- [Data]:

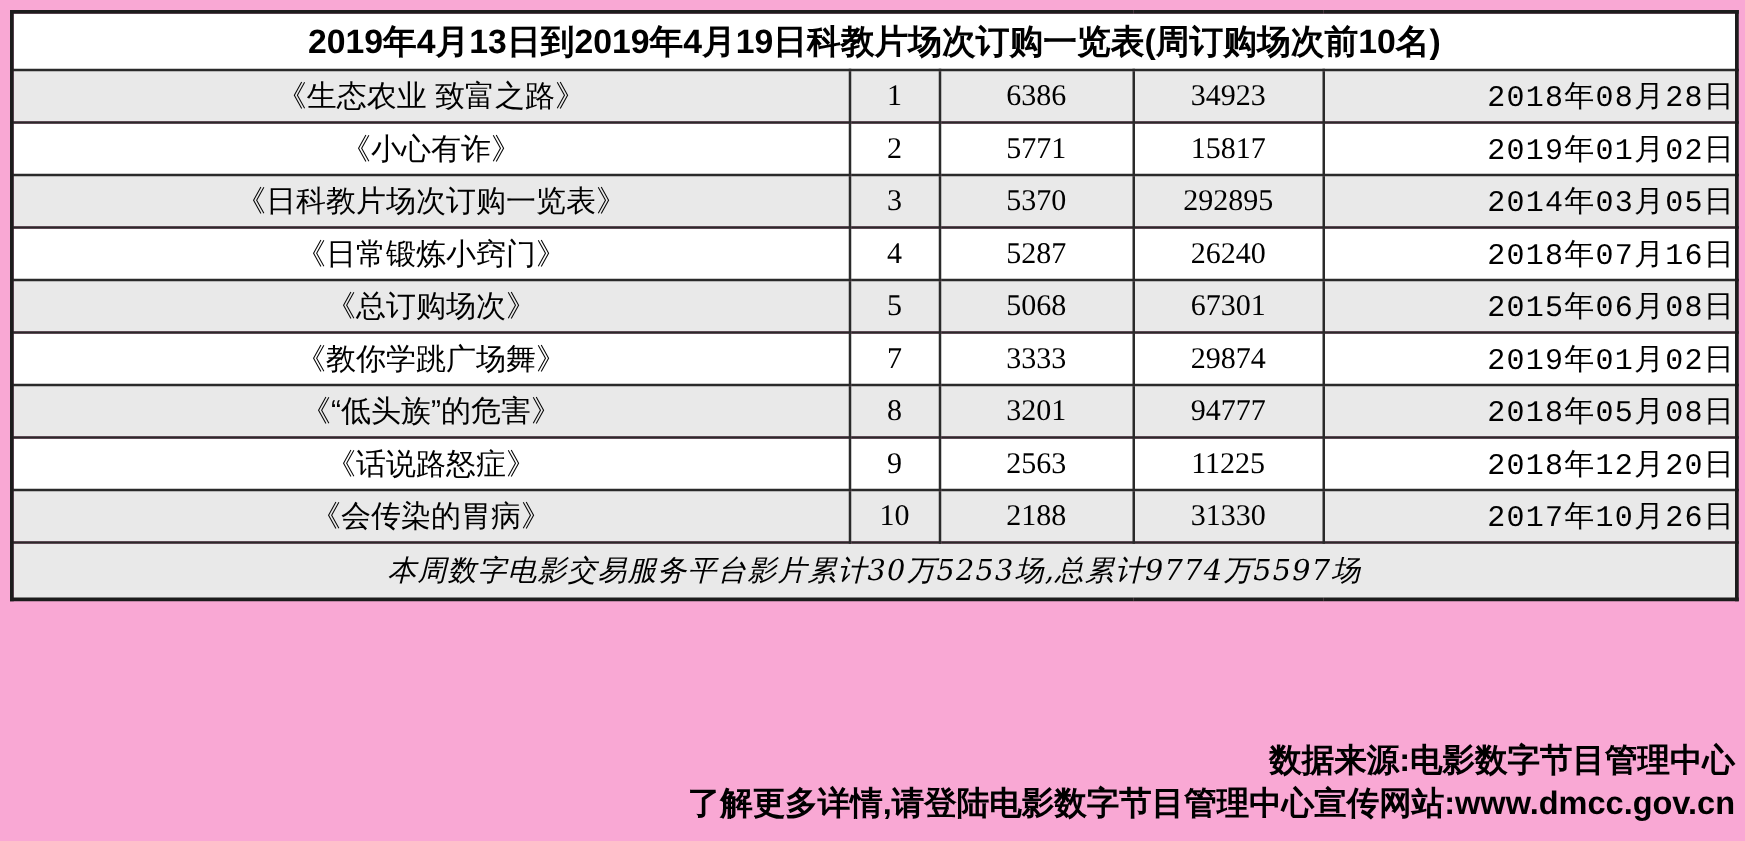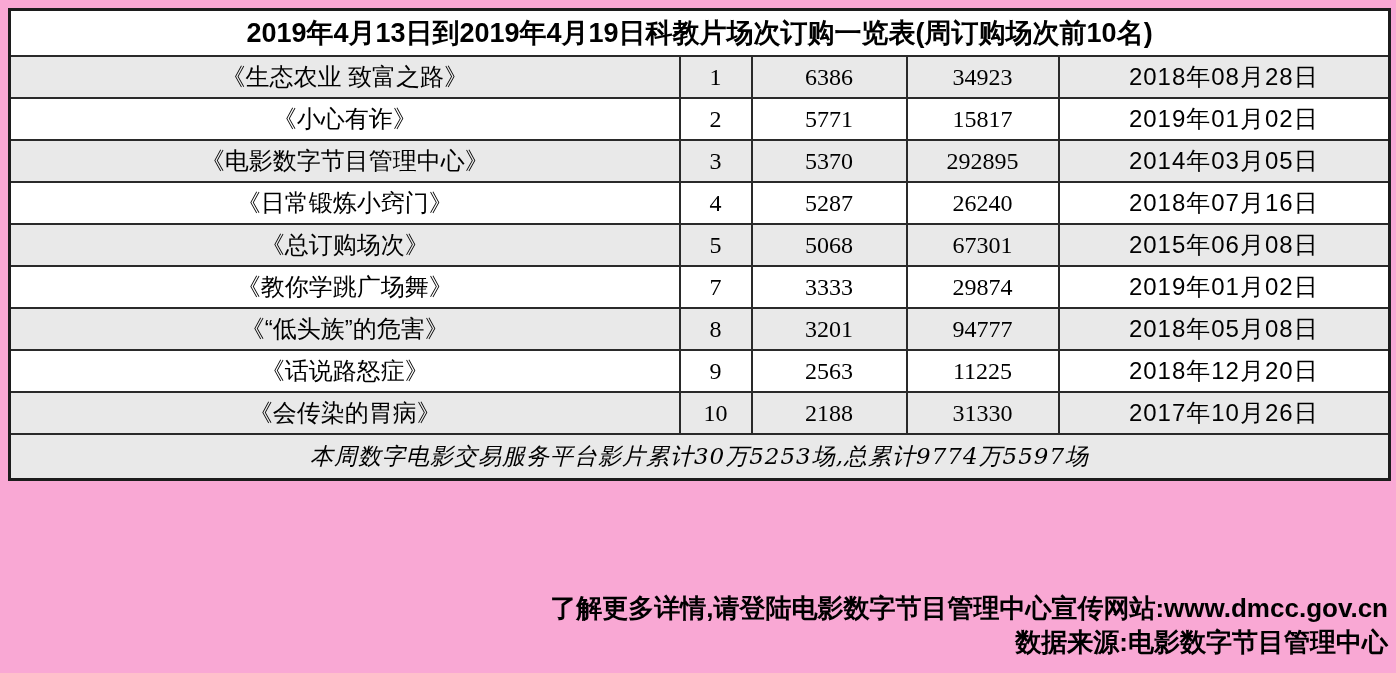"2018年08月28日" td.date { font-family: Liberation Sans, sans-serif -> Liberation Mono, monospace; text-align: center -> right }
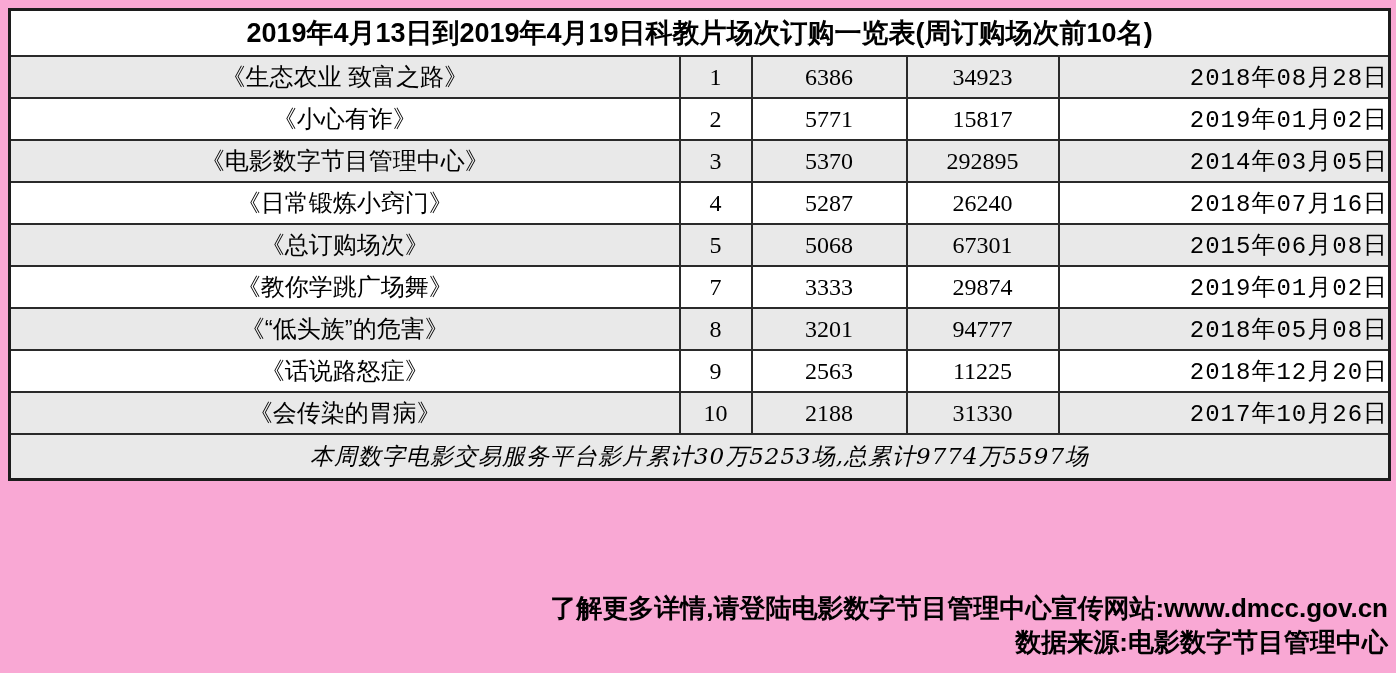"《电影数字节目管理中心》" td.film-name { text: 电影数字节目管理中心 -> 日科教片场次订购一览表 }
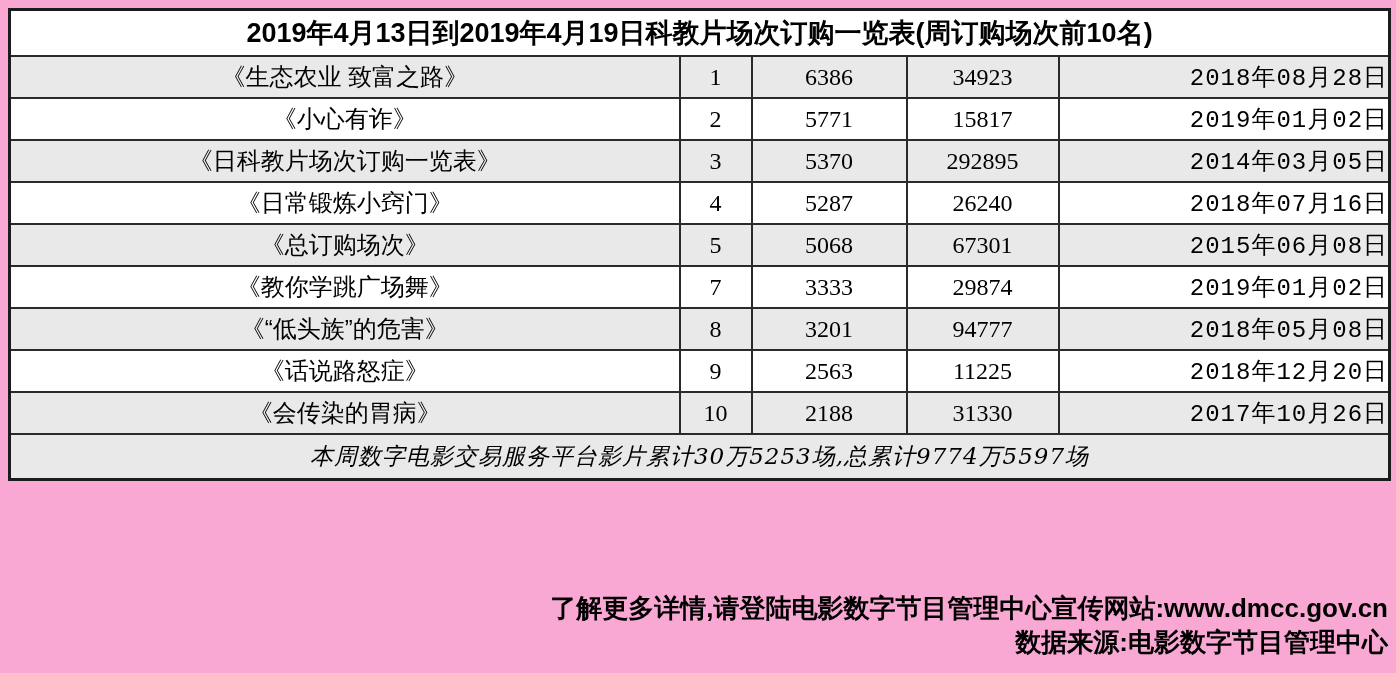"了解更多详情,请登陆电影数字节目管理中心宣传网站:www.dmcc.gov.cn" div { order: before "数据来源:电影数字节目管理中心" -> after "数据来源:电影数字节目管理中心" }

--

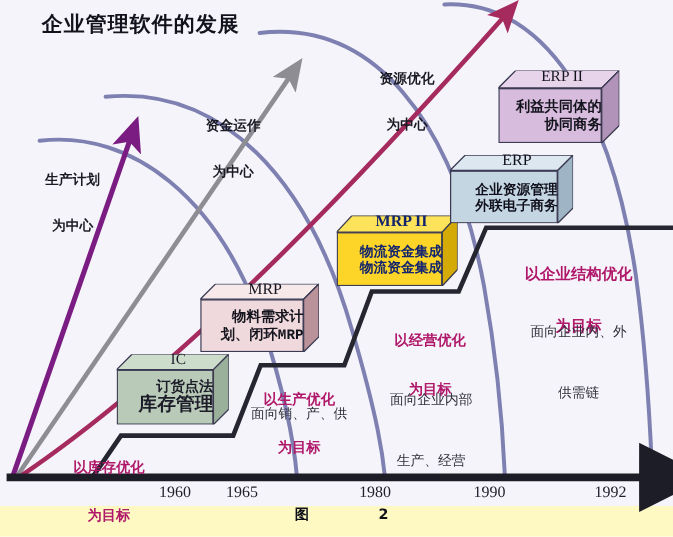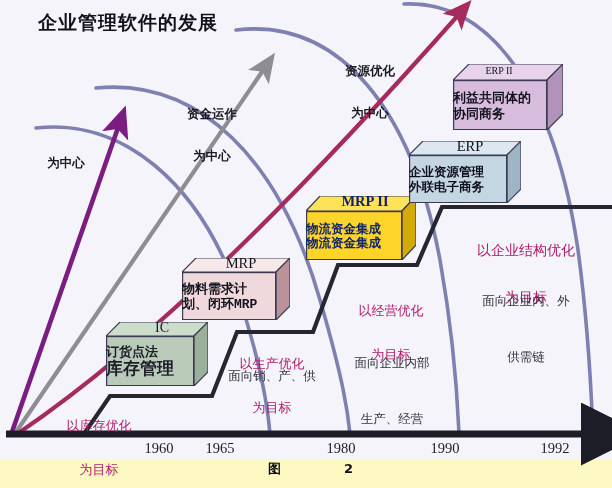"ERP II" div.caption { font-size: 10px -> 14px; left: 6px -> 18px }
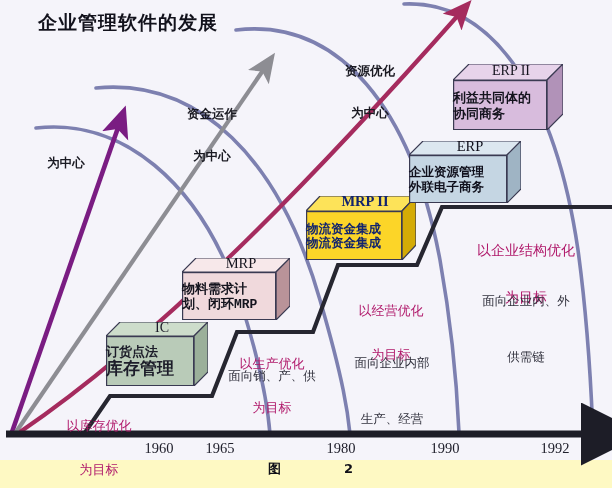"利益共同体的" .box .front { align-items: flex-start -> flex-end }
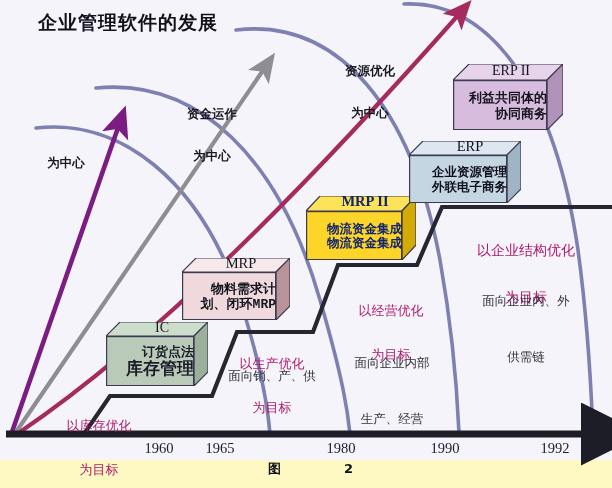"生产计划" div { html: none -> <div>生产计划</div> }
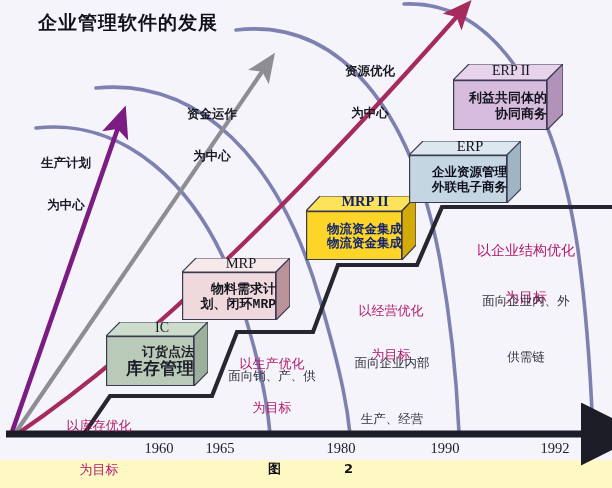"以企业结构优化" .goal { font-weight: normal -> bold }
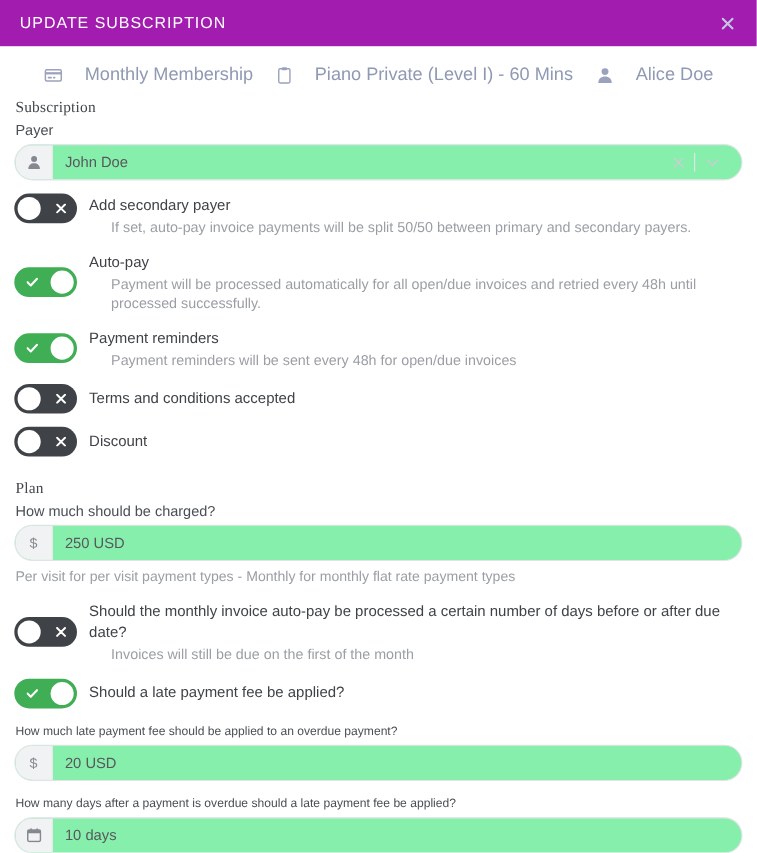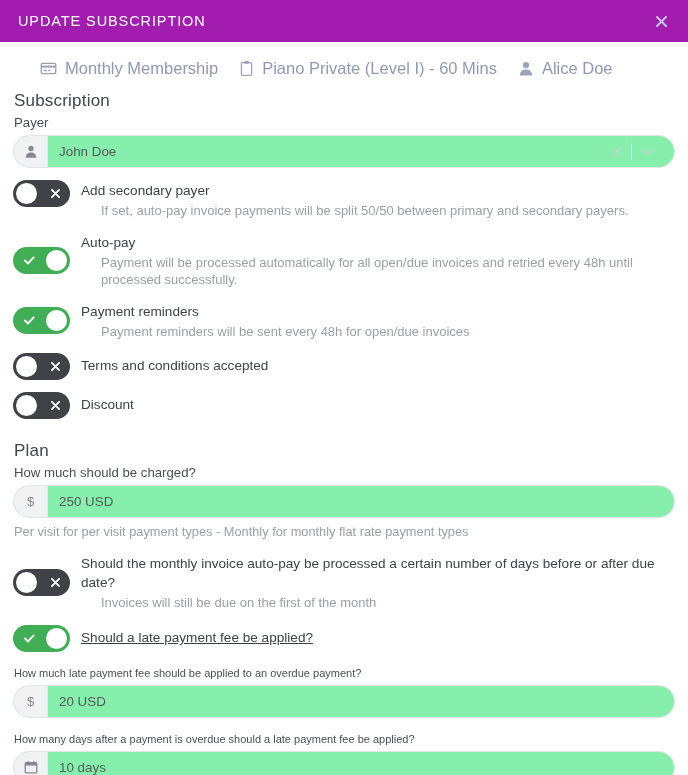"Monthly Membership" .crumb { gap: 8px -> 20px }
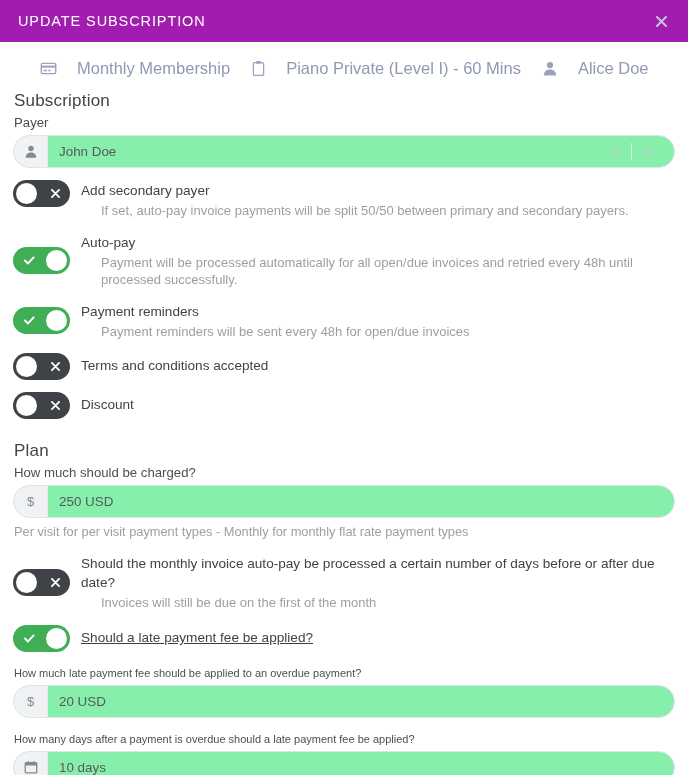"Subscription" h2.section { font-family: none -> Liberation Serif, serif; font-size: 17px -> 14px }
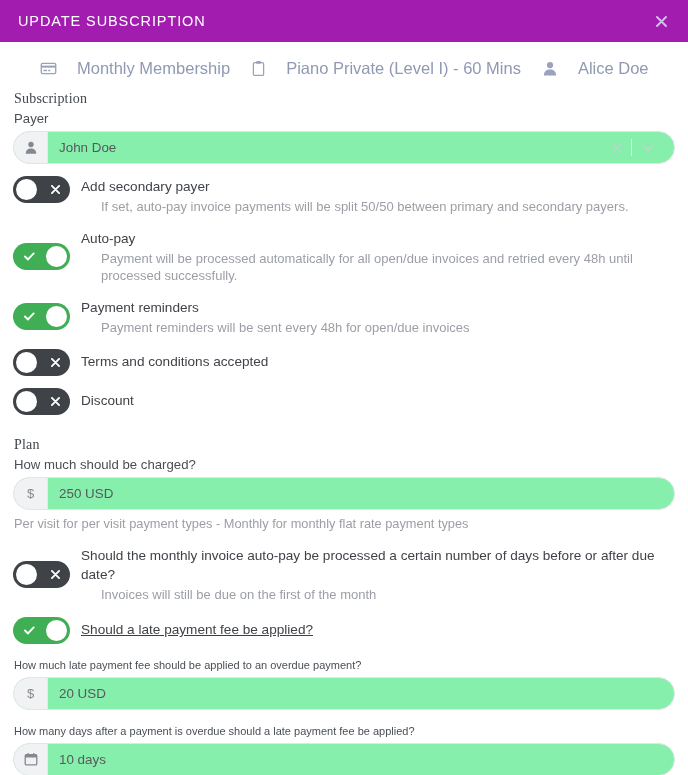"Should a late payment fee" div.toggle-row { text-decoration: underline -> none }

- [Try it]: Starting from the line with "html: none ->" in the records above, repeat each line exactly until you have written the line with "a late payment", then stop; drop the pictures.

- [Result of this exercise]:
"生产计划" div { html: none -> <div>生产计划</div> }
"以企业结构优化" .goal { font-weight: normal -> bold }
"Monthly Membership" .crumb { gap: 8px -> 20px }
"Subscription" h2.section { font-family: none -> Liberation Serif, serif; font-size: 17px -> 14px }
"Should a late payment fee" div.toggle-row { text-decoration: underline -> none }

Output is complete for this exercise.